Work item -> Within the entries below, please retype exactly the lines starting with the line that has "text-decoration: none ->" and going on through the line that has "background: #0c4a6e ->", but not the pictures.

Working data ->
========
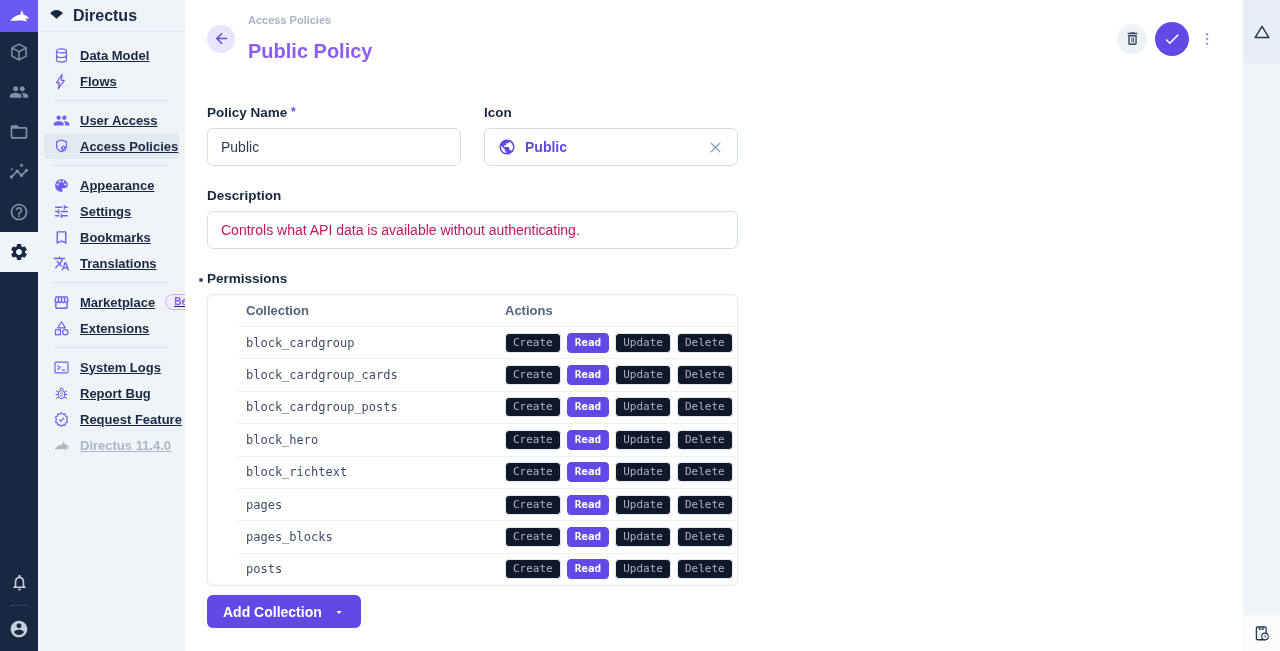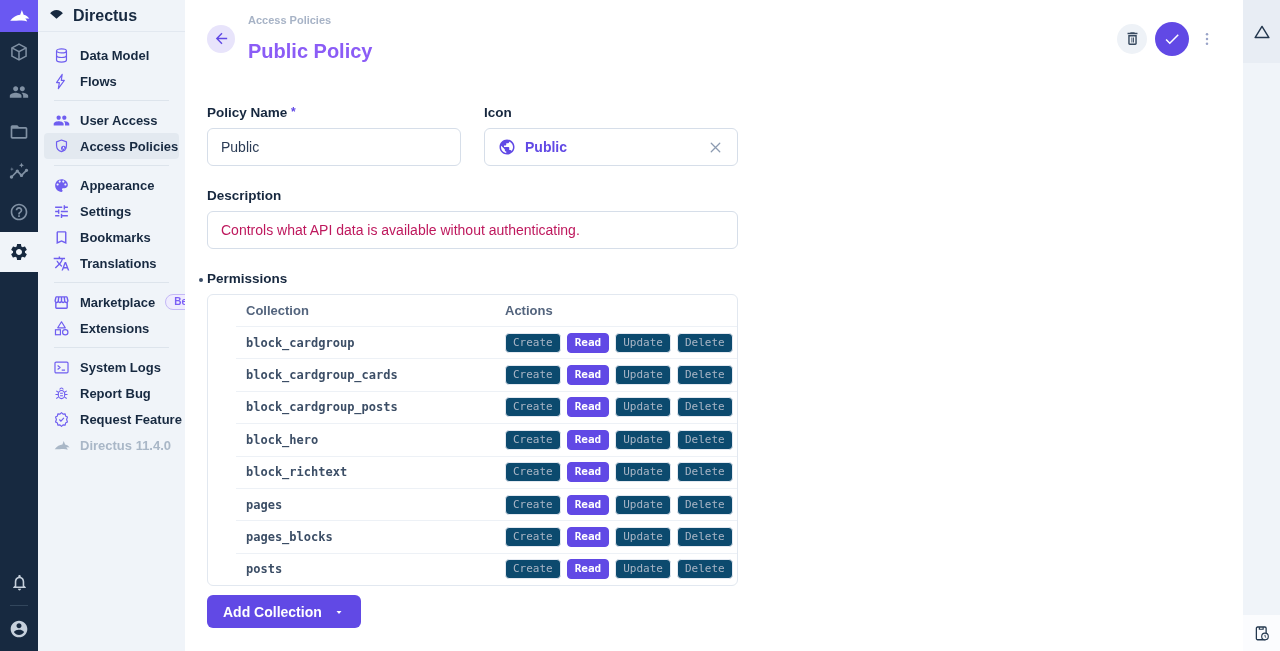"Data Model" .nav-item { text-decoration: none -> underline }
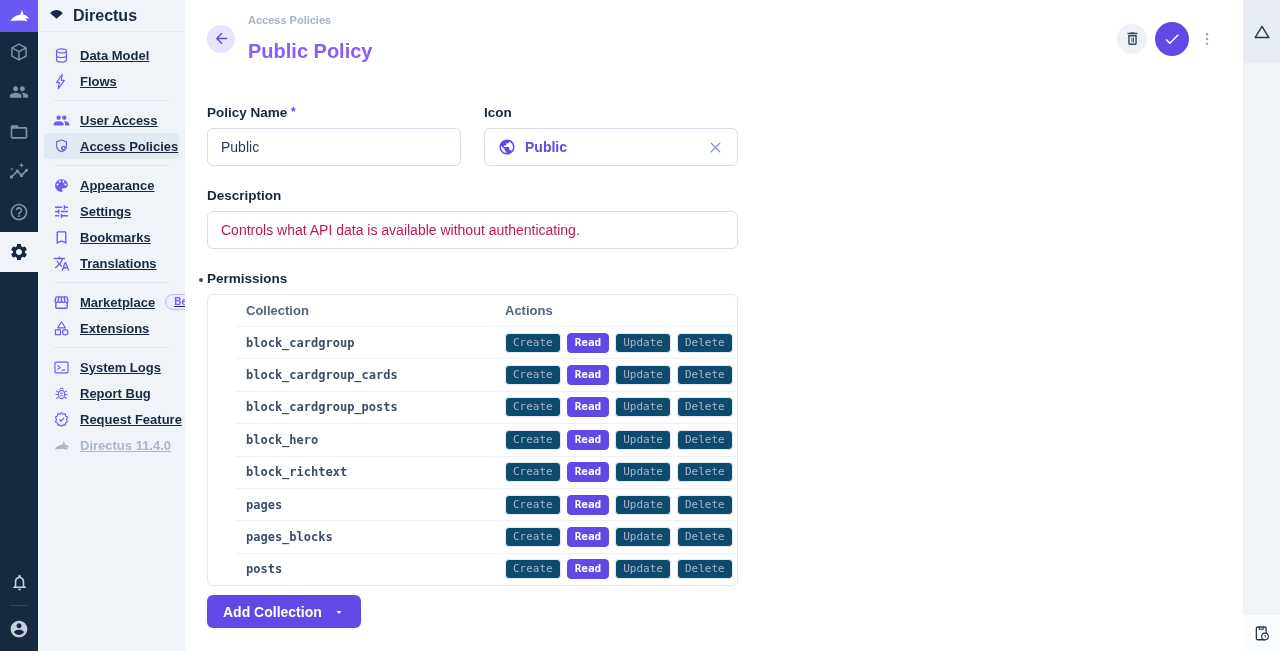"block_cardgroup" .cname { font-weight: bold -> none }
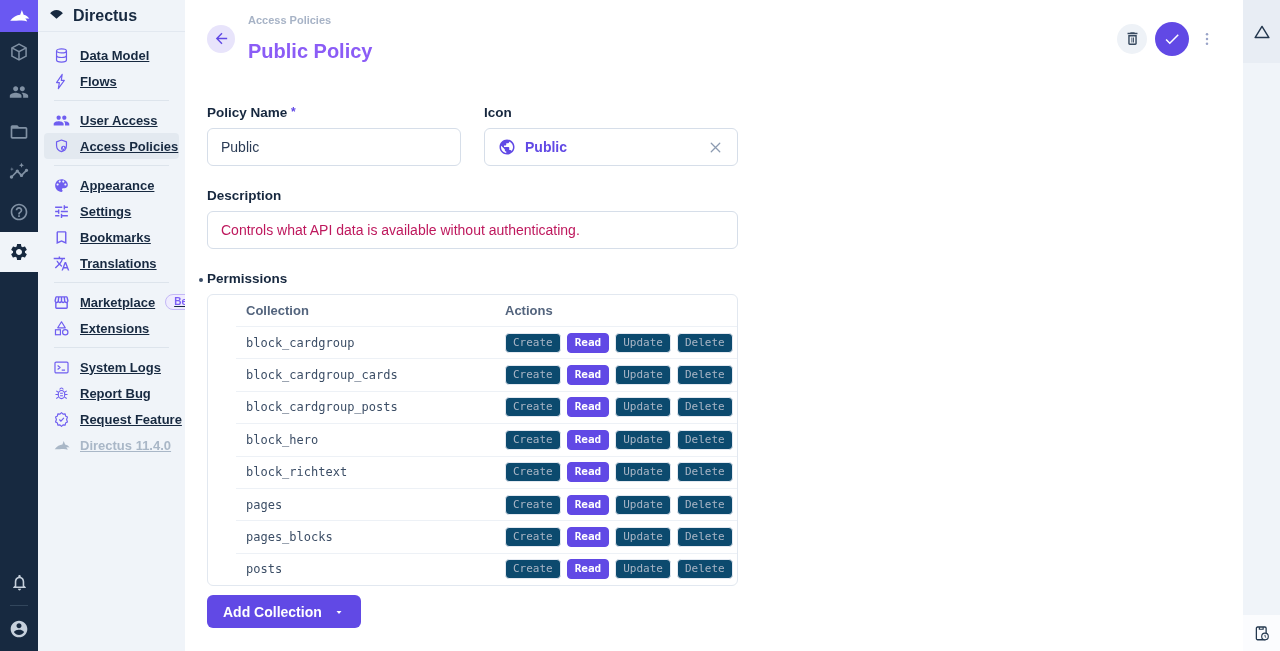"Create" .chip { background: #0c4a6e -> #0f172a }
========
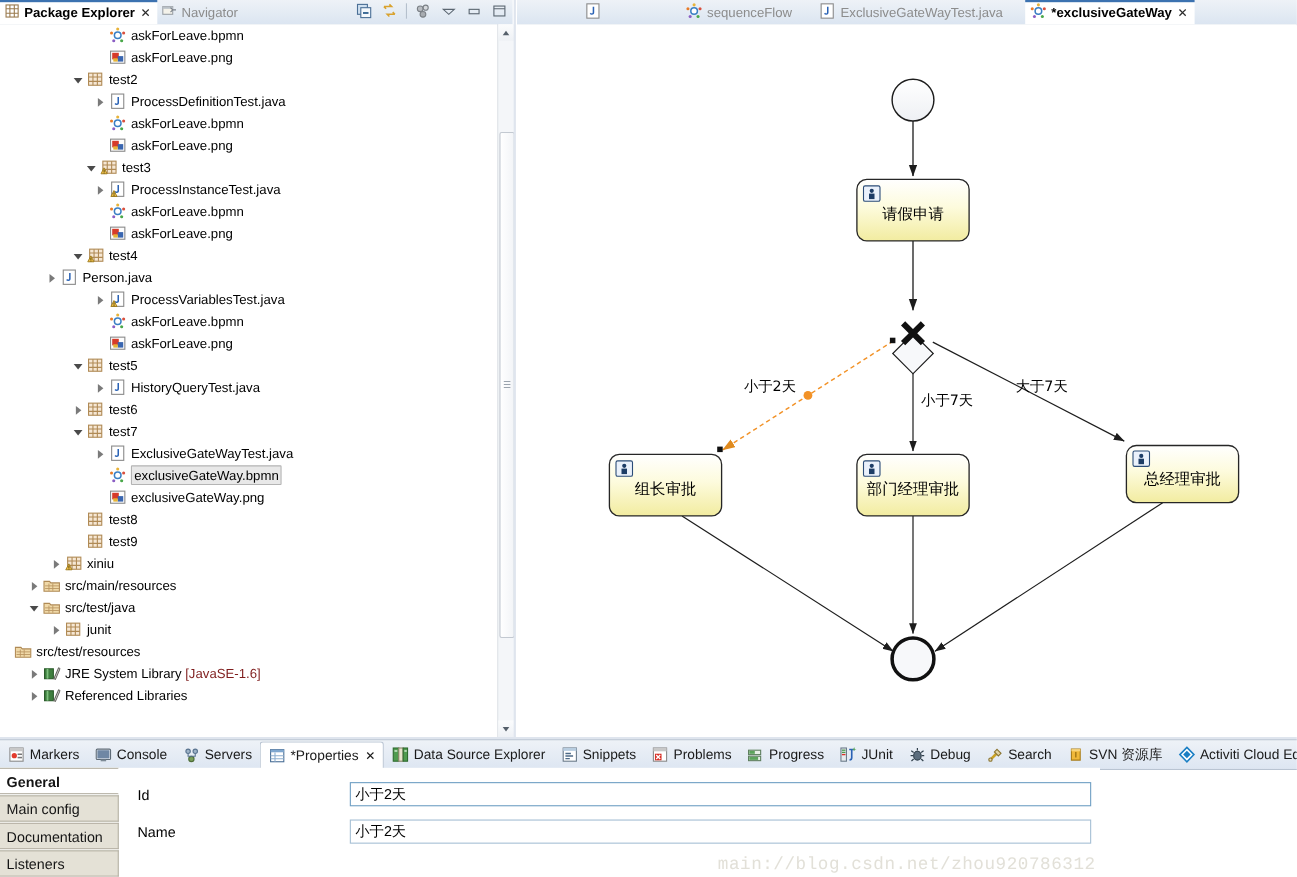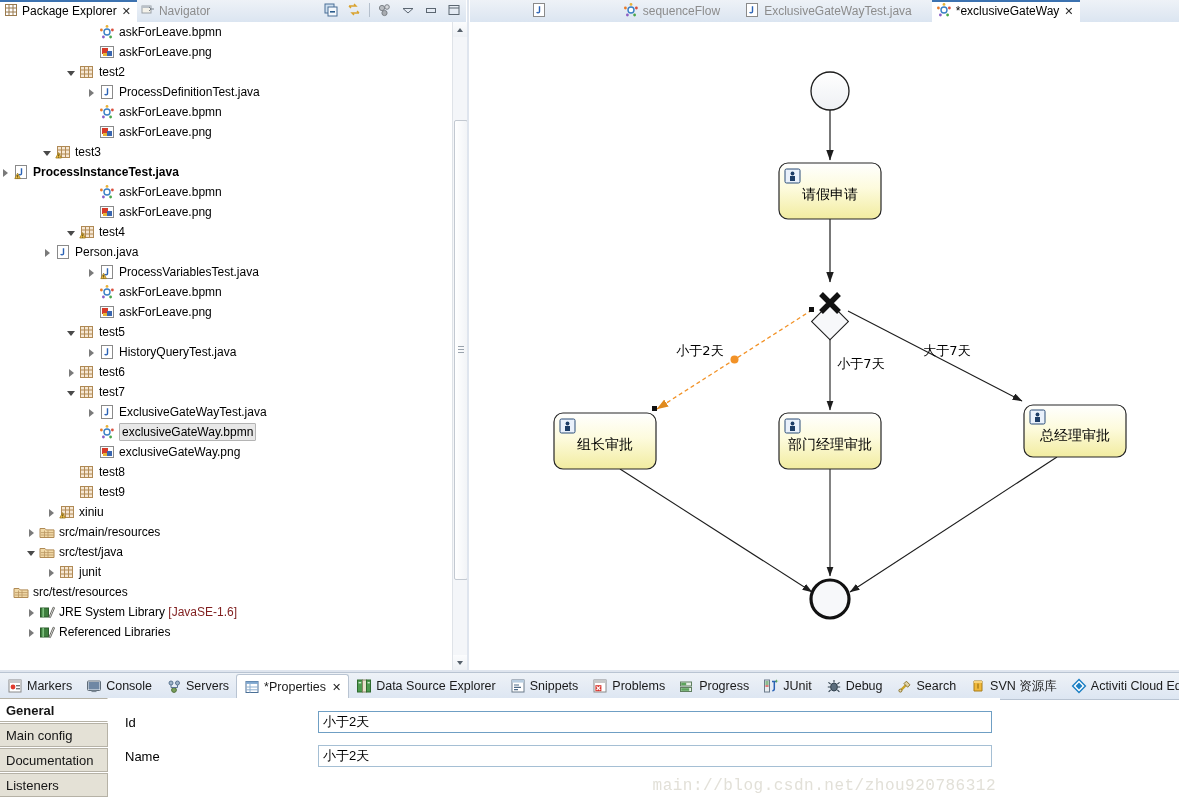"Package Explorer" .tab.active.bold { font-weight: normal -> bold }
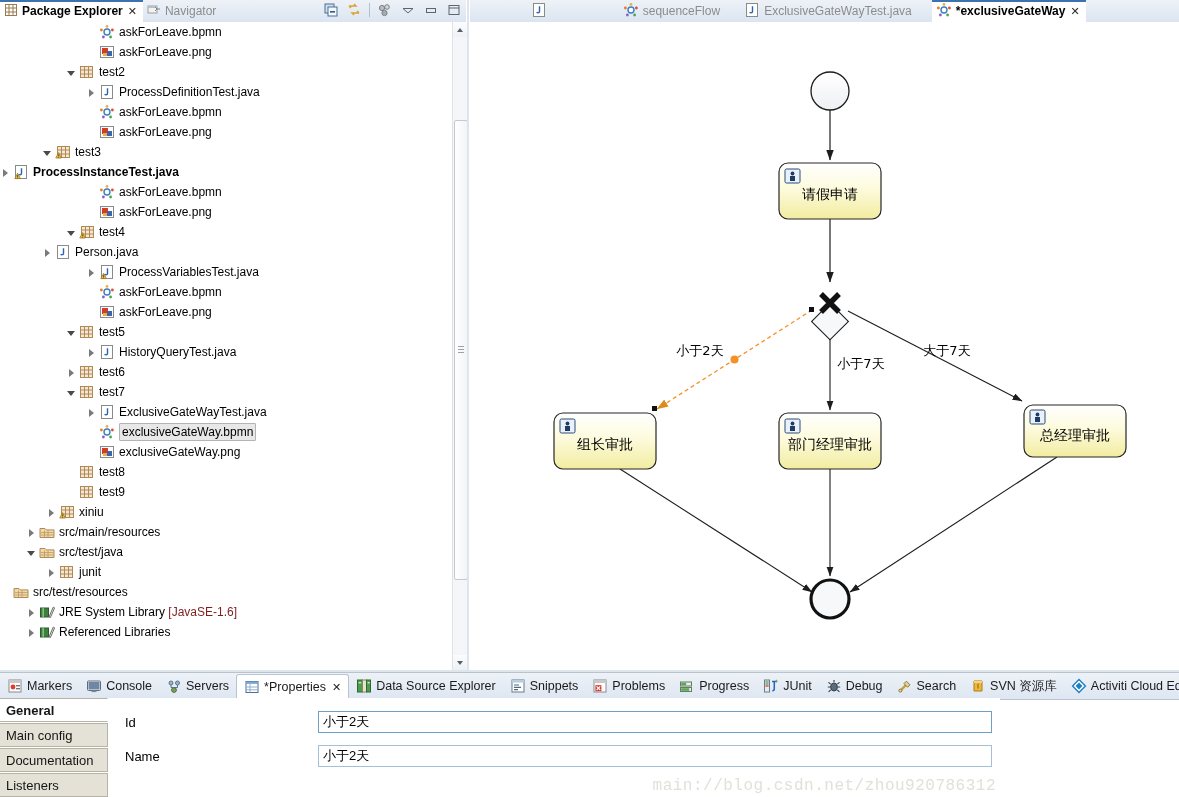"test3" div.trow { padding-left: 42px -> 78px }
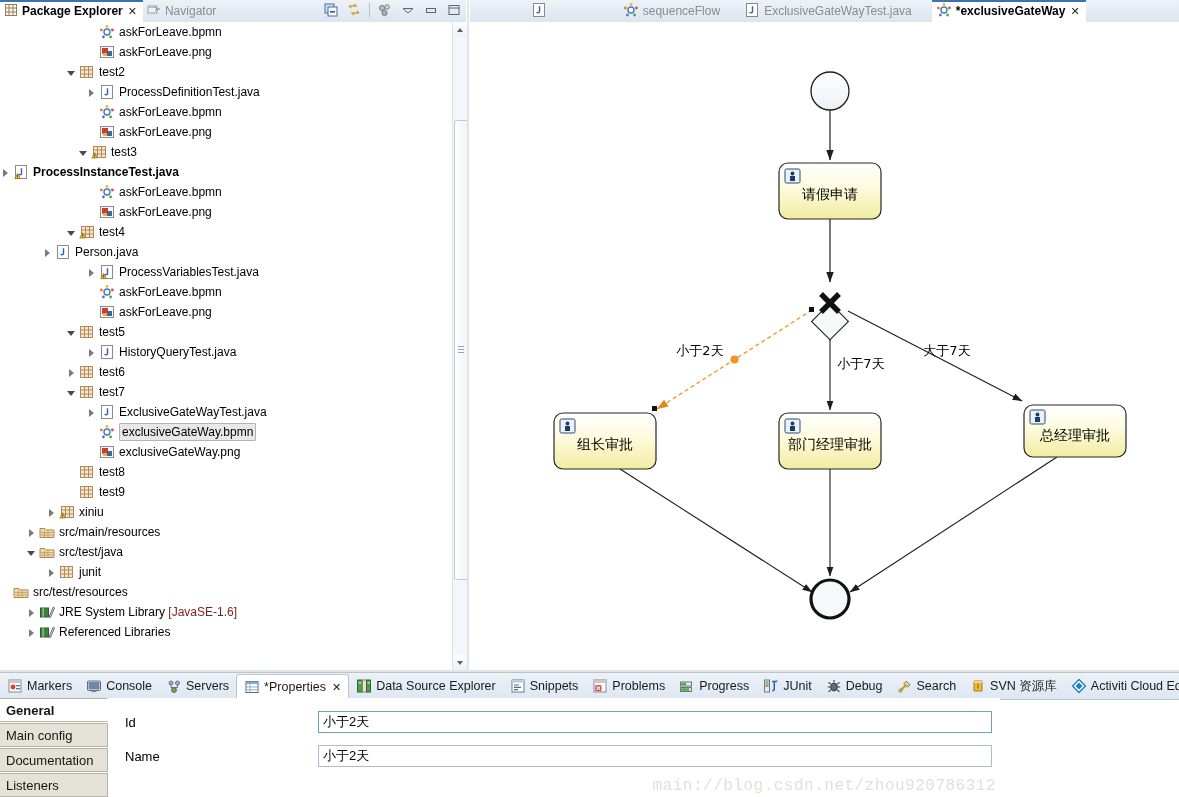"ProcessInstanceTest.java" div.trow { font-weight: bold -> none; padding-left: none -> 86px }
========
Problem solution ->
"Data Model" .nav-item { text-decoration: none -> underline }
"block_cardgroup" .cname { font-weight: bold -> none }
"Create" .chip { background: #0c4a6e -> #0f172a }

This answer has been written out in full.